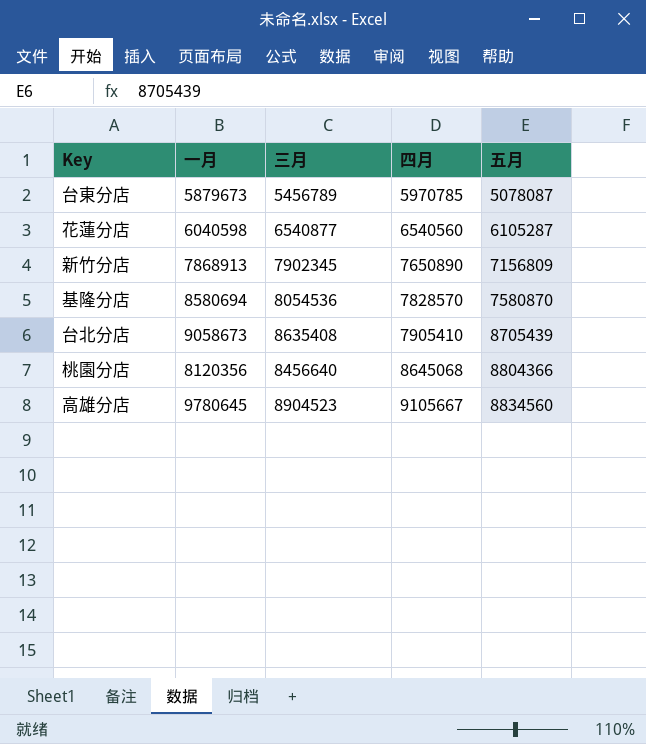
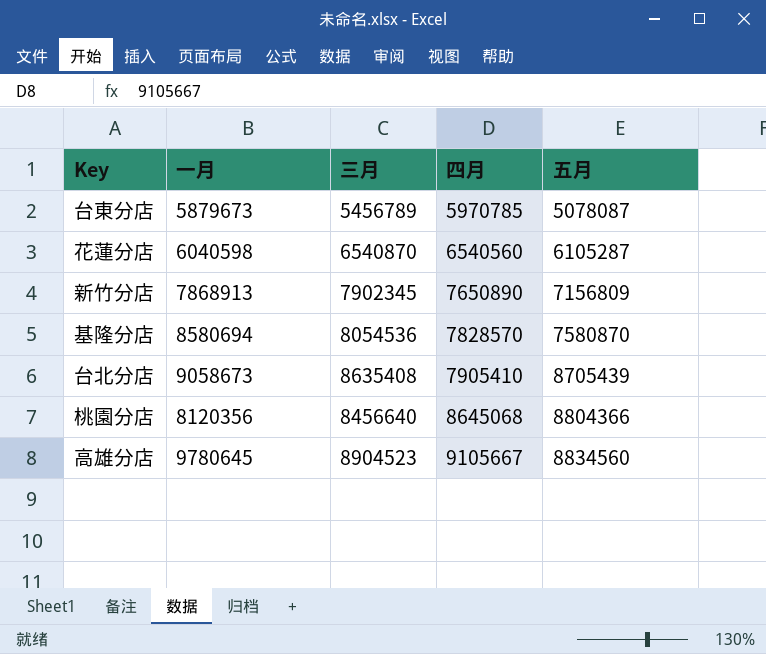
花蓮分店 | 三月: 6540877 -> 6540870

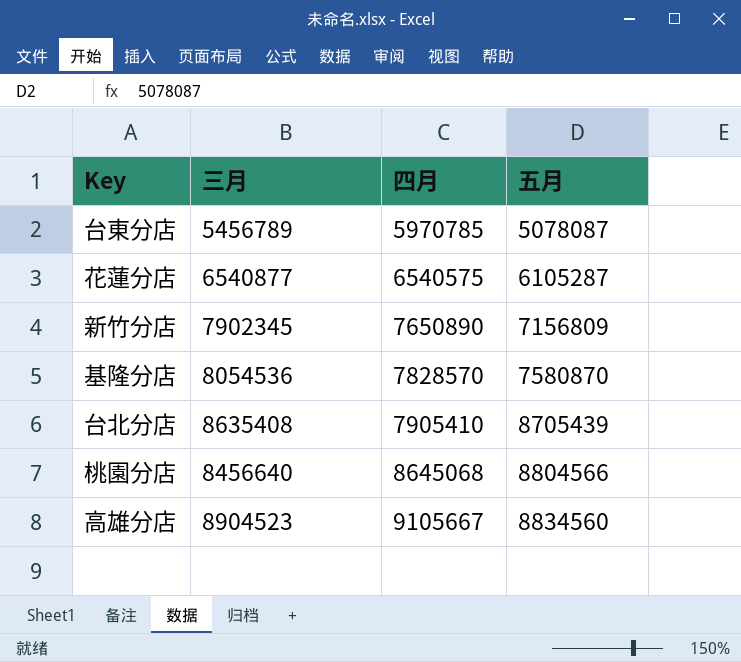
column 一月 | position: 2 -> none
花蓮分店 | 三月: 6540870 -> 6540877
花蓮分店 | 四月: 6540560 -> 6540575
桃園分店 | 五月: 8804366 -> 8804566

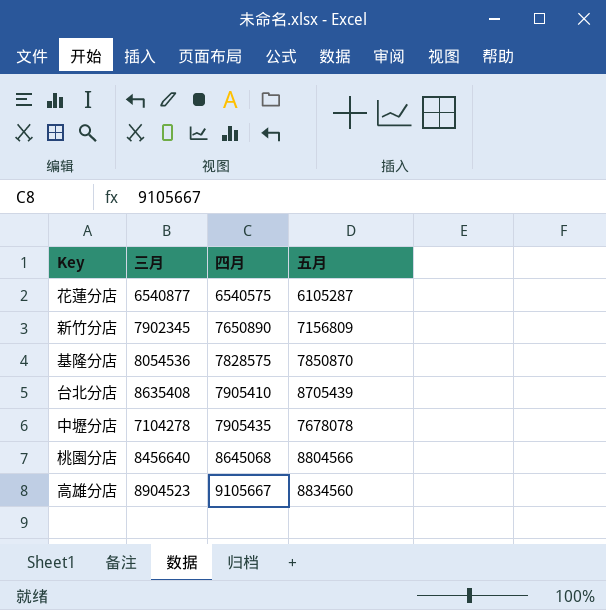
row 台東分店: 5456789 | 5970785 | 5078087 -> none
基隆分店 | 四月: 7828570 -> 7828575
基隆分店 | 五月: 7580870 -> 7850870
row 中壢分店: none -> 7104278 | 7905435 | 7678078

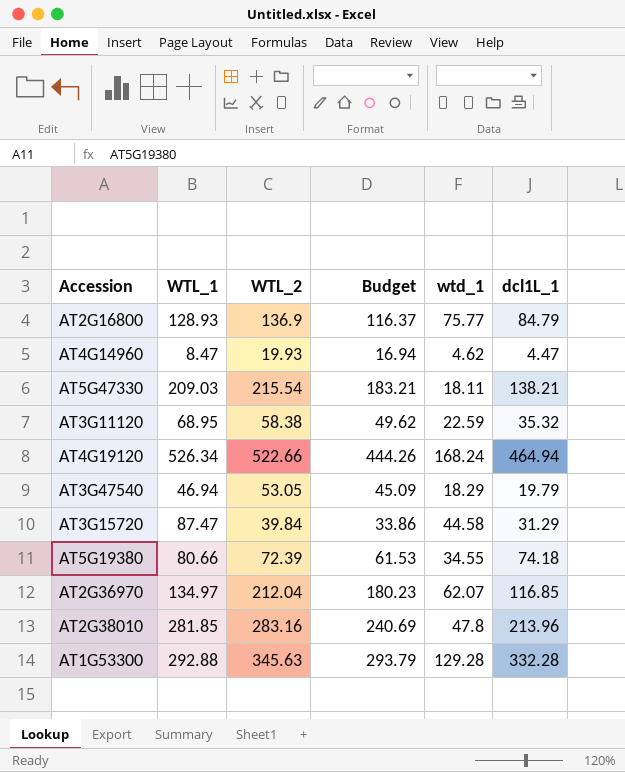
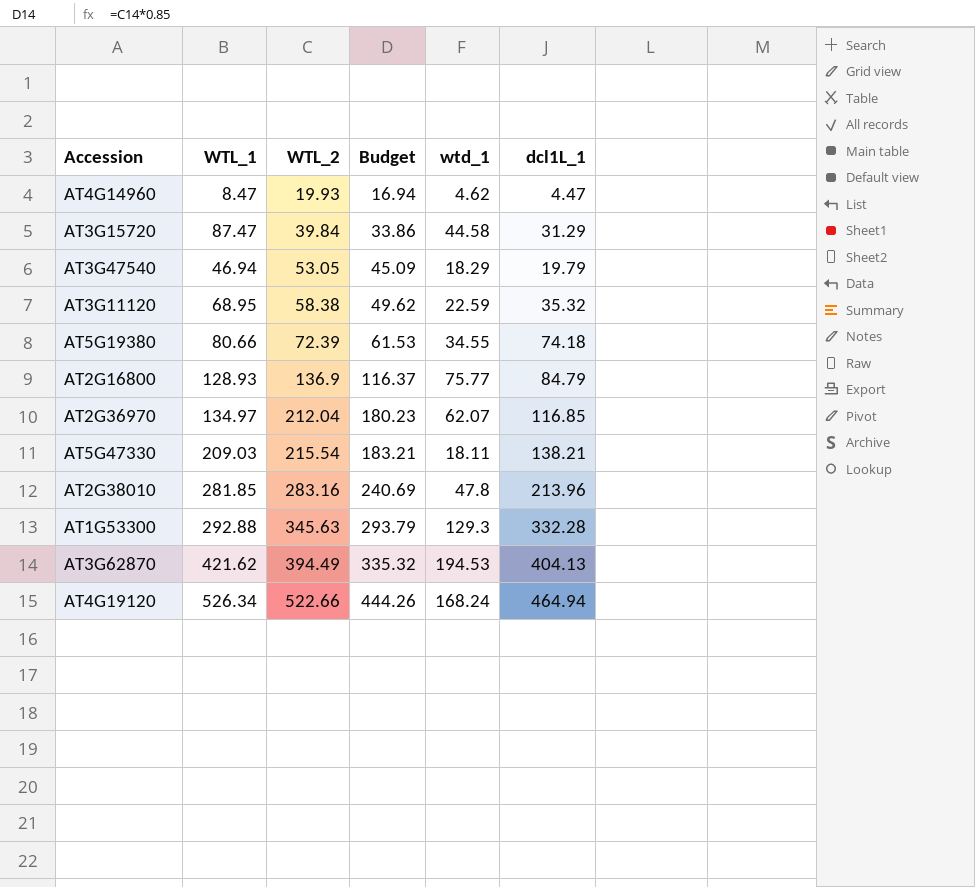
row order: none -> WTL_2 ascending
AT1G53300 | wtd_1: 129.28 -> 129.3
row AT3G62870: none -> 421.62 | 394.49 | 335.32 | 194.53 | 404.13

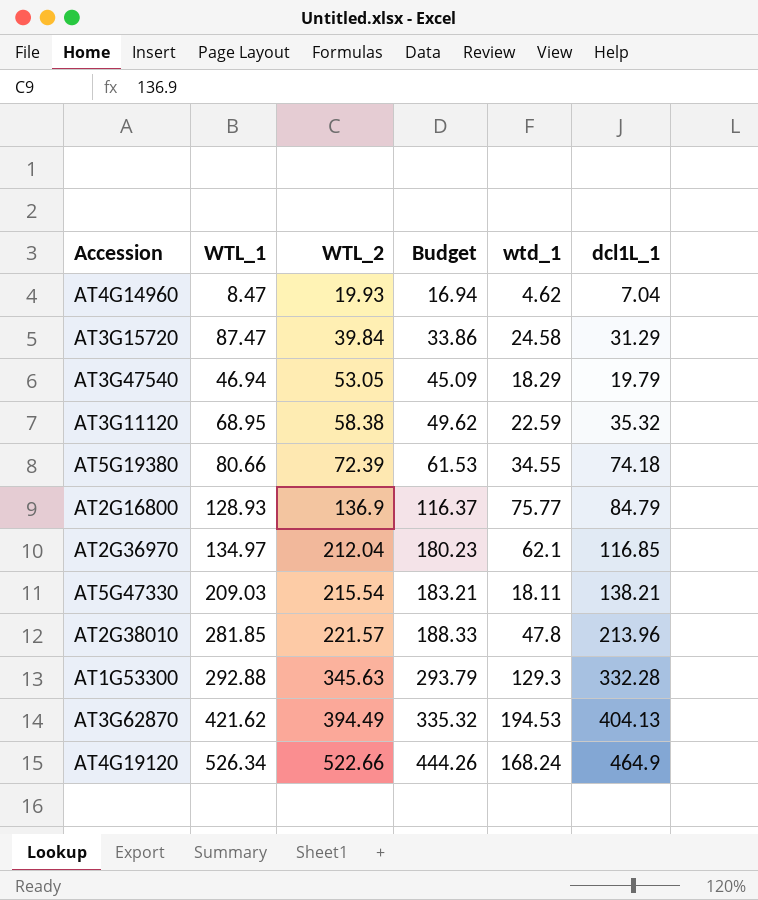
AT4G14960 | dcl1L_1: 4.47 -> 7.04
AT3G15720 | wtd_1: 44.58 -> 24.58
AT2G36970 | wtd_1: 62.07 -> 62.1
AT2G38010 | WTL_2: 283.16 -> 221.57
AT2G38010 | Budget: 240.69 -> 188.33
AT4G19120 | dcl1L_1: 464.94 -> 464.9

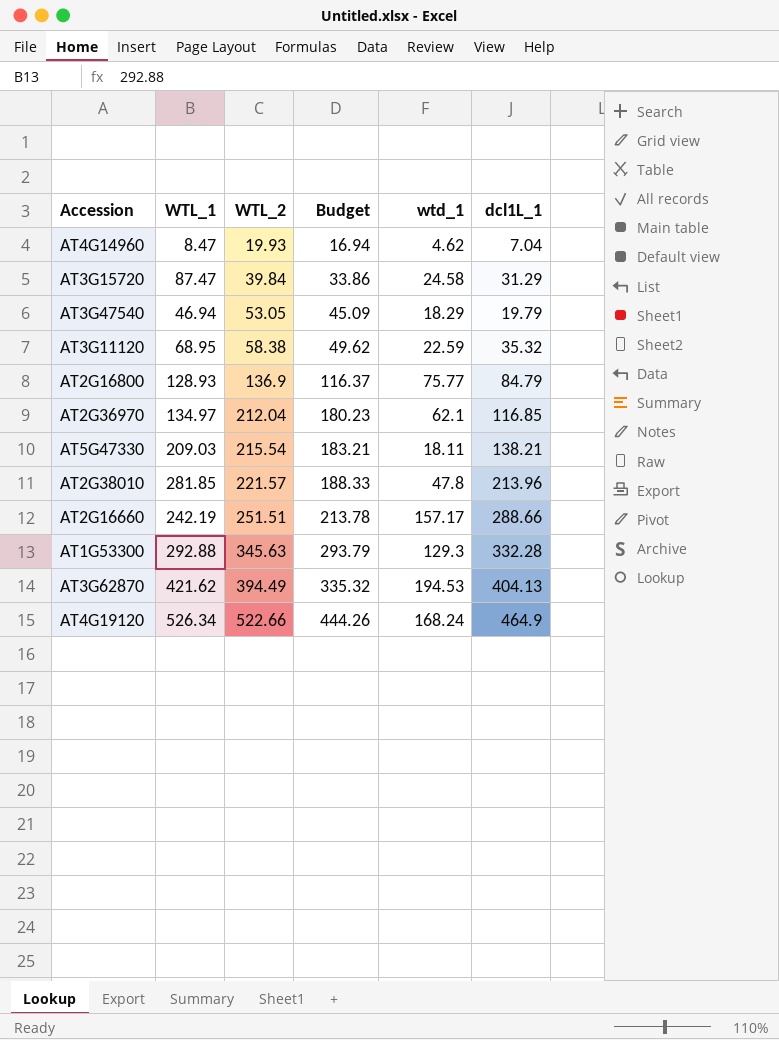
row AT5G19380: 80.66 | 72.39 | 61.53 | 34.55 | 74.18 -> none
row AT2G16660: none -> 242.19 | 251.51 | 213.78 | 157.17 | 288.66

:::::

- Work task -
An exact copy of the entries above, with no pictures, is the required answer.

- Exercise solution -
花蓮分店 | 三月: 6540877 -> 6540870

column 一月 | position: 2 -> none
花蓮分店 | 三月: 6540870 -> 6540877
花蓮分店 | 四月: 6540560 -> 6540575
桃園分店 | 五月: 8804366 -> 8804566

row 台東分店: 5456789 | 5970785 | 5078087 -> none
基隆分店 | 四月: 7828570 -> 7828575
基隆分店 | 五月: 7580870 -> 7850870
row 中壢分店: none -> 7104278 | 7905435 | 7678078

row order: none -> WTL_2 ascending
AT1G53300 | wtd_1: 129.28 -> 129.3
row AT3G62870: none -> 421.62 | 394.49 | 335.32 | 194.53 | 404.13

AT4G14960 | dcl1L_1: 4.47 -> 7.04
AT3G15720 | wtd_1: 44.58 -> 24.58
AT2G36970 | wtd_1: 62.07 -> 62.1
AT2G38010 | WTL_2: 283.16 -> 221.57
AT2G38010 | Budget: 240.69 -> 188.33
AT4G19120 | dcl1L_1: 464.94 -> 464.9

row AT5G19380: 80.66 | 72.39 | 61.53 | 34.55 | 74.18 -> none
row AT2G16660: none -> 242.19 | 251.51 | 213.78 | 157.17 | 288.66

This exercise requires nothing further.